Before you get started

Use these cards to navigate through this repositories guide depending on your use case. We suggest you go through each section to get a better understanding of how to use Prem’s repositories.

Repositories are Prem’s way of utlizing easy to use RAG (Retrieval-Augmented Generation) with a model of your choice.

RAG is a powerful technique that combines the strengths of retrieval-based systems and generative models to enable assistants to provide accurate and contextually relevant responses based on the content of your documents.

Also in plain english, RAG gives your models the ability to interact with your documents, gain knowledge and use it to generate responses based on the content of your documents.

This guide will show you how to create RAG-based assistant without having to worry about the underlying infrastructure like integrating a vector database or setting up a retrieval pipeline.

All you need to do is provide your documents and focus on the fun part, building your custom models and putting shipping your apps.

image of the repositories page.

Prerequisites

  • Collect the documents that you’d like the AI model of your choice to interact with.

  • Get a basic understanding of Prem’s APIs and SDKs.

You can also connect services like AWS S3, Cloudeflare R2 or a self hosted Qdrant vector database to a repository.

Make sure you have access to the credentials of the service you want to connect to.

Keep in mind you can only connect one serivce to a repository.
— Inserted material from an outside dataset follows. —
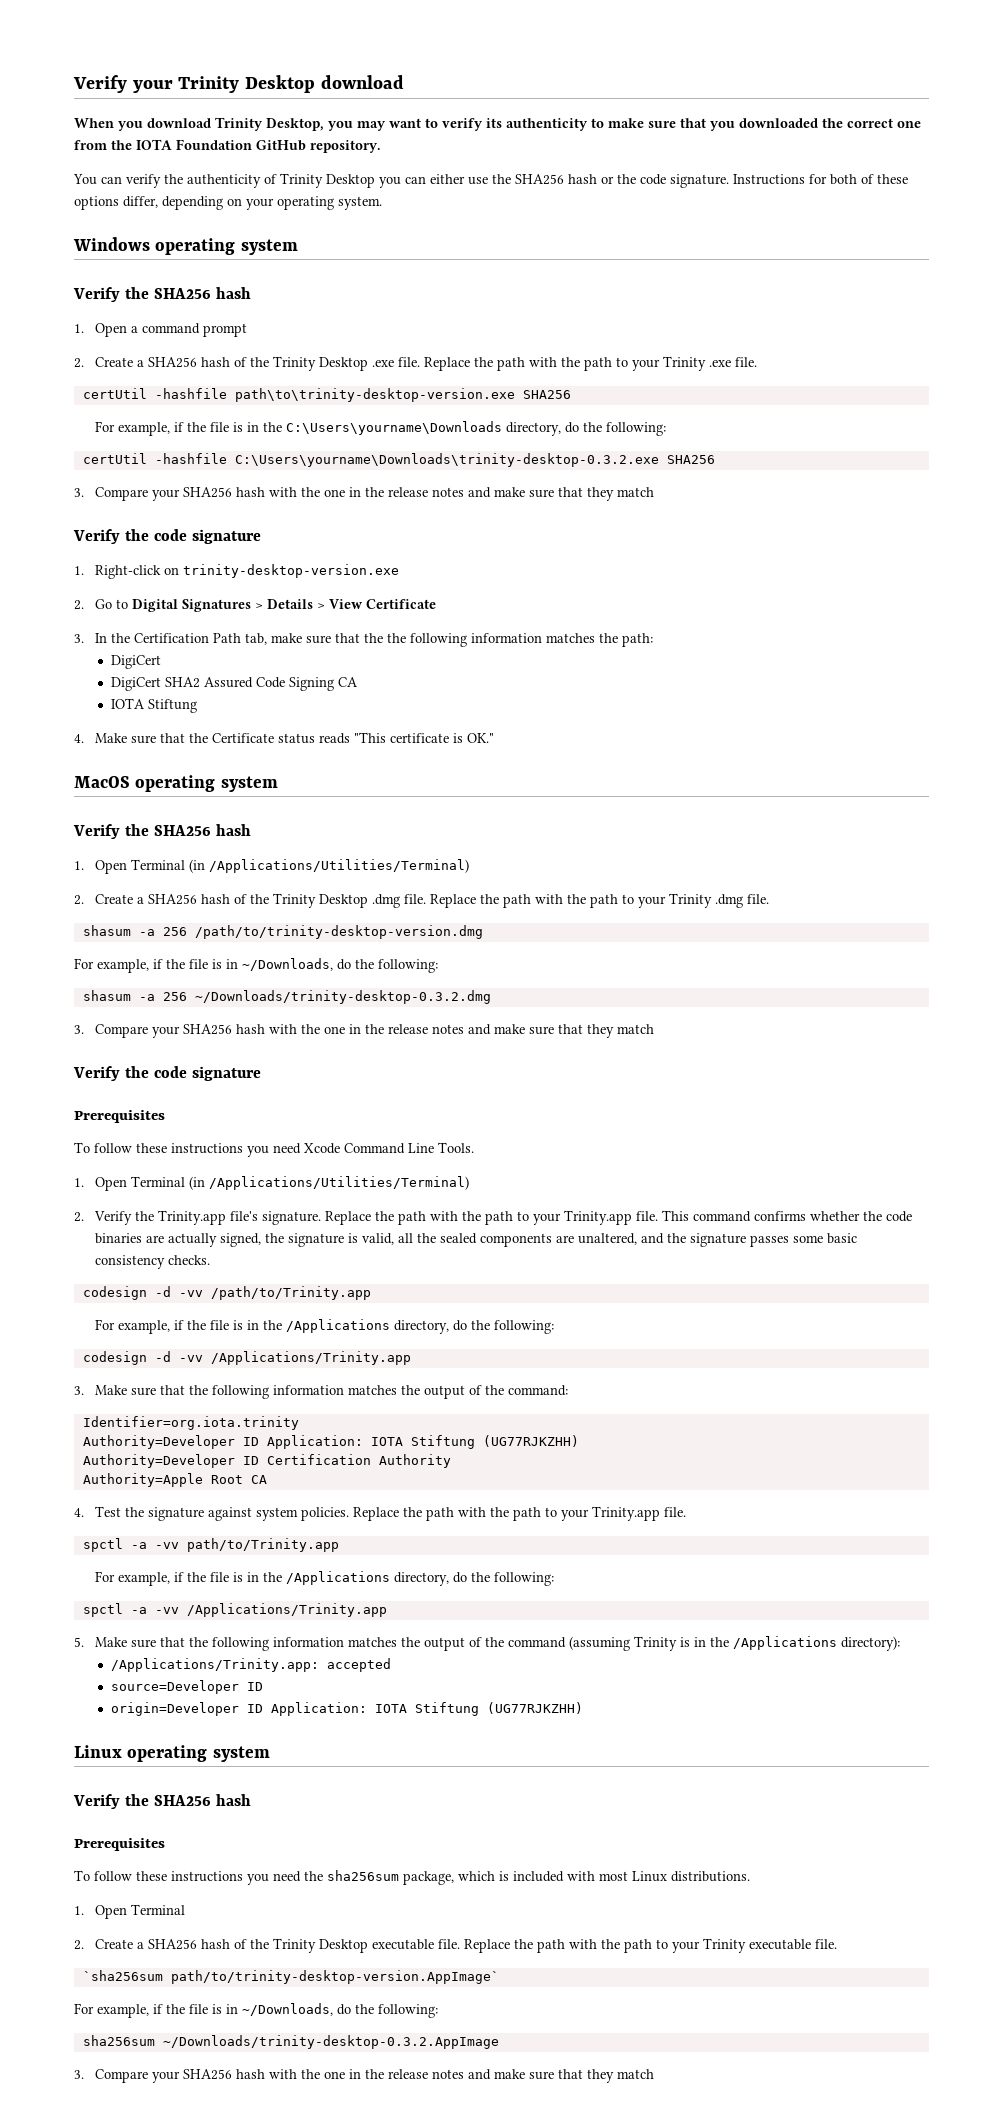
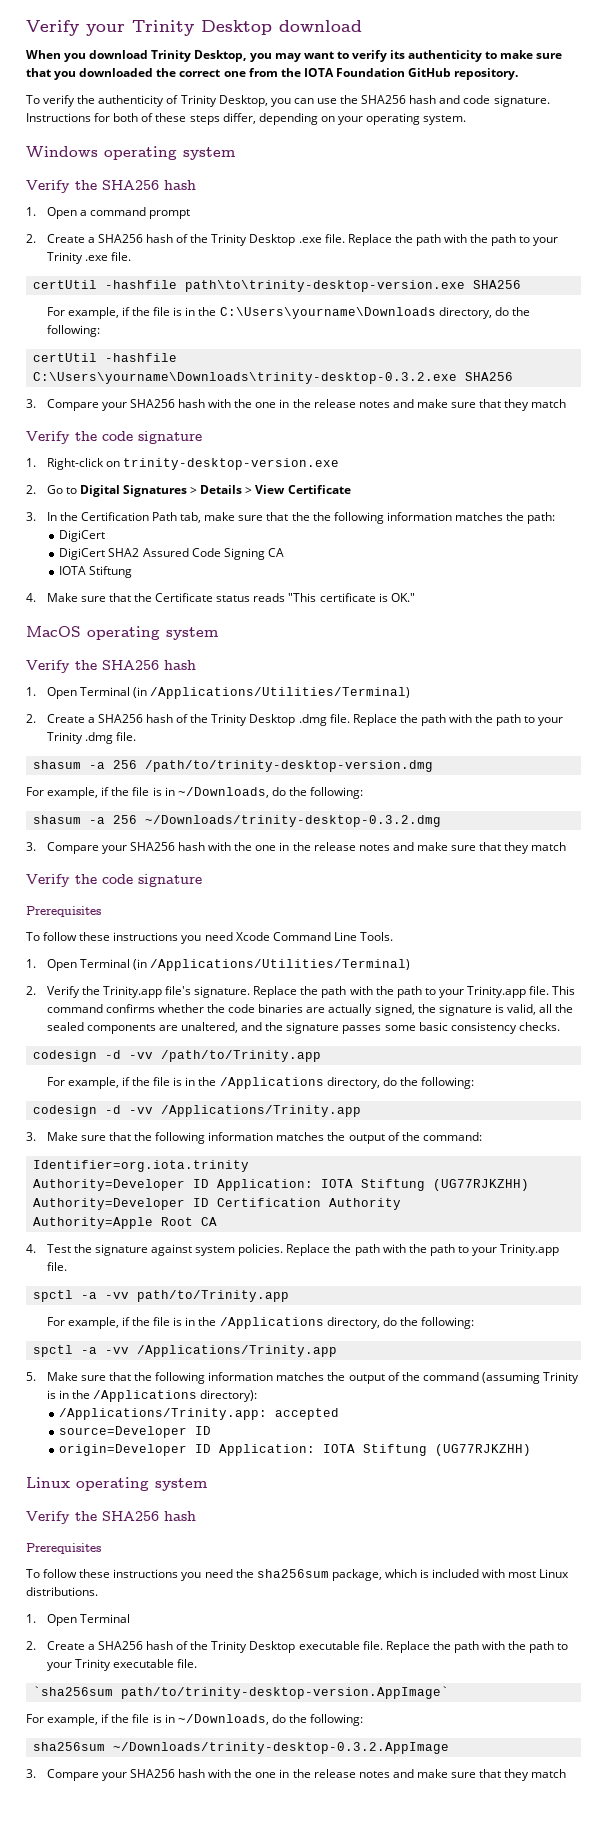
- You can verify the authenticity of Trinity Desktop you can either use the SHA256 hash or the code signature.
+ To verify the authenticity of Trinity Desktop, you can use the SHA256 hash and code signature.
- Instructions for both of these options differ, depending on your operating system.
+ Instructions for both of these steps differ, depending on your operating system.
We will cover how to connect these serrvices in this guide.

Quick-Start: Manual Document Upload

Here is a step by step guide on how to upload documents to a repository manually.

Its really simple and only takes a few steps. Just drag and drop your documents or go through your file explorer/finder to upload your documents and we will take care of the rest.

1

Create A Repository and Upload Your Documents

The max file size is: 10MB.

Prem supports file extensions such as: pdf, txt, docx, md, sh, bash, zsh, js, ts, py, tf, tfvars, and tfstate.
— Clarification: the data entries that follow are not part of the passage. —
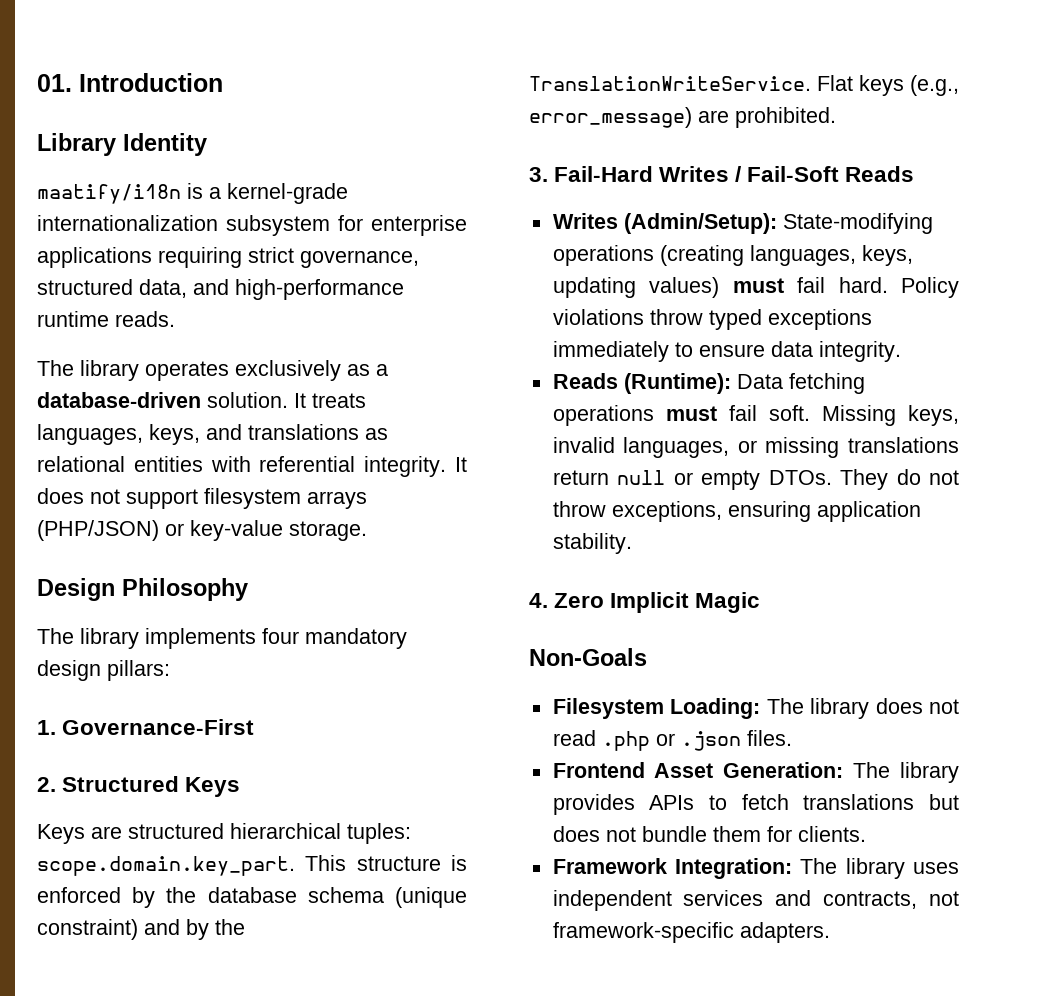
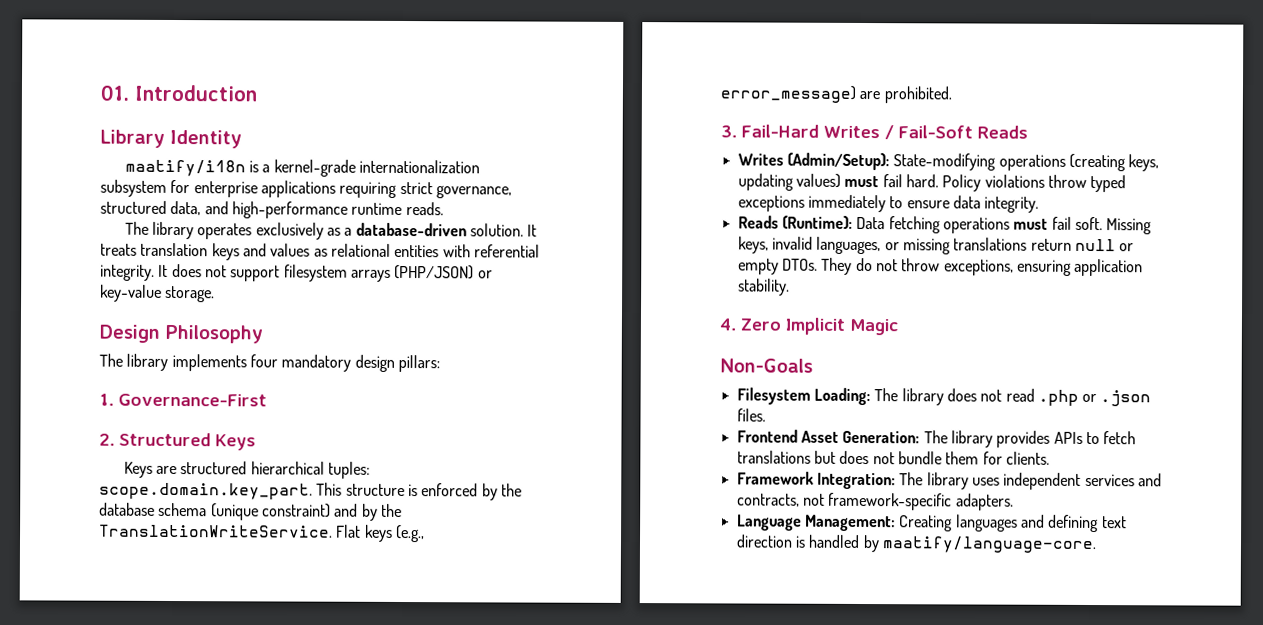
- It treats languages, keys, and translations as relational entities with referential integrity.
+ It treats translation keys and values as relational entities with referential integrity.
- Writes (Admin/Setup): State-modifying operations (creating languages, keys, updating values) must fail hard.
+ Writes (Admin/Setup): State-modifying operations (creating keys, updating values) must fail hard.
+ Language Management: Creating languages and defining text direction is handled by maatify/language-core.

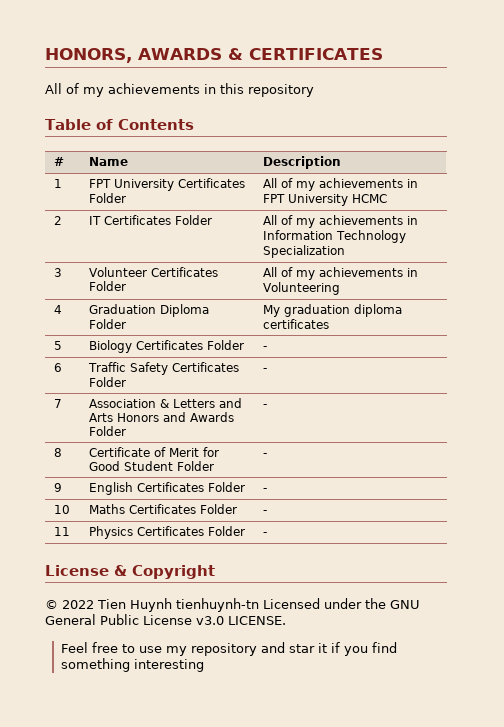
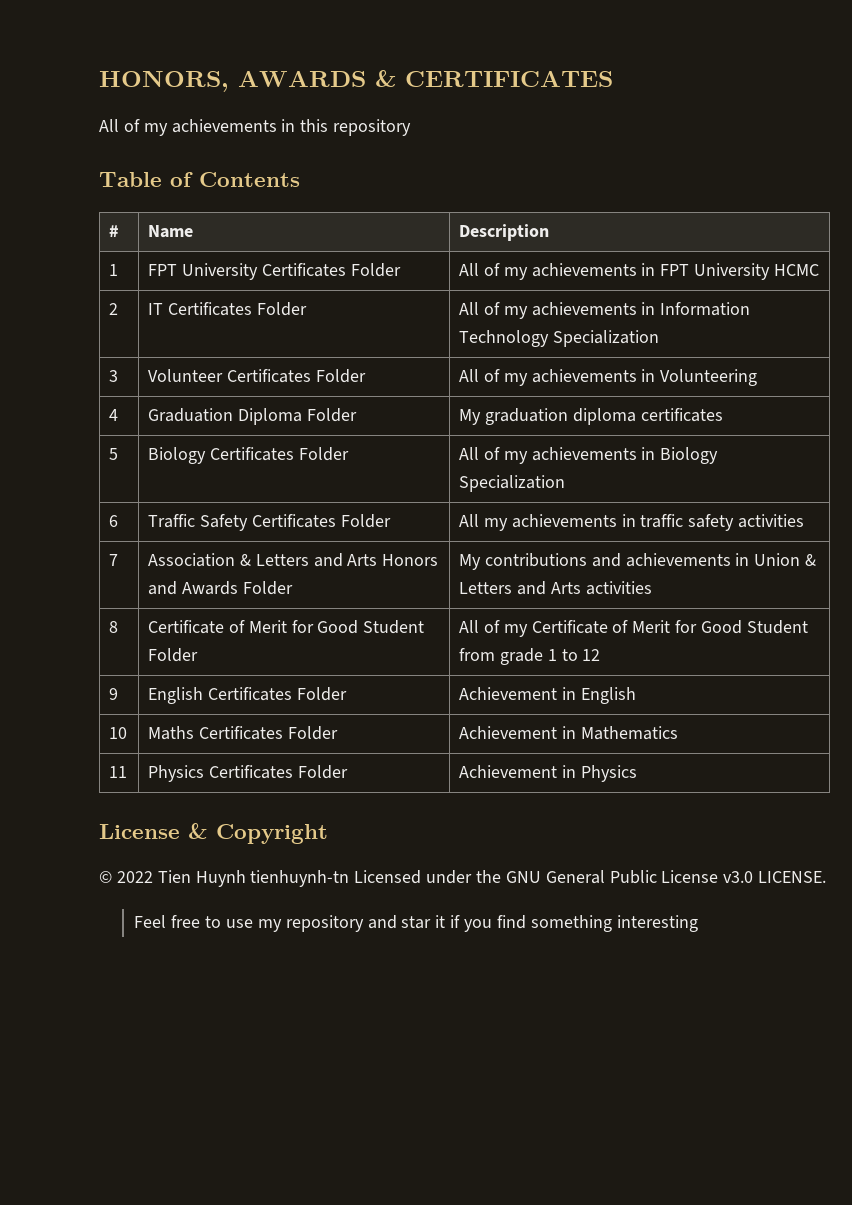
- 5 | Biology Certificates Folder | -
+ 5 | Biology Certificates Folder | All of my achievements in Biology Specialization
- 6 | Traffic Safety Certificates Folder | -
+ 6 | Traffic Safety Certificates Folder | All my achievements in traffic safety activities
- 7 | Association & Letters and Arts Honors and Awards Folder | -
+ 7 | Association & Letters and Arts Honors and Awards Folder | My contributions and achievements in Union & Letters and Arts activities
- 8 | Certificate of Merit for Good Student Folder | -
+ 8 | Certificate of Merit for Good Student Folder | All of my Certificate of Merit for Good Student from grade 1 to 12
- 9 | English Certificates Folder | -
+ 9 | English Certificates Folder | Achievement in English
- 10 | Maths Certificates Folder | -
+ 10 | Maths Certificates Folder | Achievement in Mathematics
- 11 | Physics Certificates Folder | -
+ 11 | Physics Certificates Folder | Achievement in Physics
Ensure that the documents are clean, well-structured, and free of any formatting issues.

  • Use the sidebar to navigate to the Repositories page. Click New Repository to create a new place to store your documents.
Create a new repository

You can also create a Repository using the SDK or the API.

read the SDK and API documentation for more information.

const response = await client.repositories.create({
    name: "test-repository",
    organization: "your-org-name",
    description: "This is a test repository"
}) 
  • Upload your documents to a repository using the Prem web app (click the add document button), API or using the SDK. You can either upload documents individually or in batches. Make sure to provide meaningful names or identifiers for your documents.
upload a new document to a repository

You can also upload documents using the SDK or the API.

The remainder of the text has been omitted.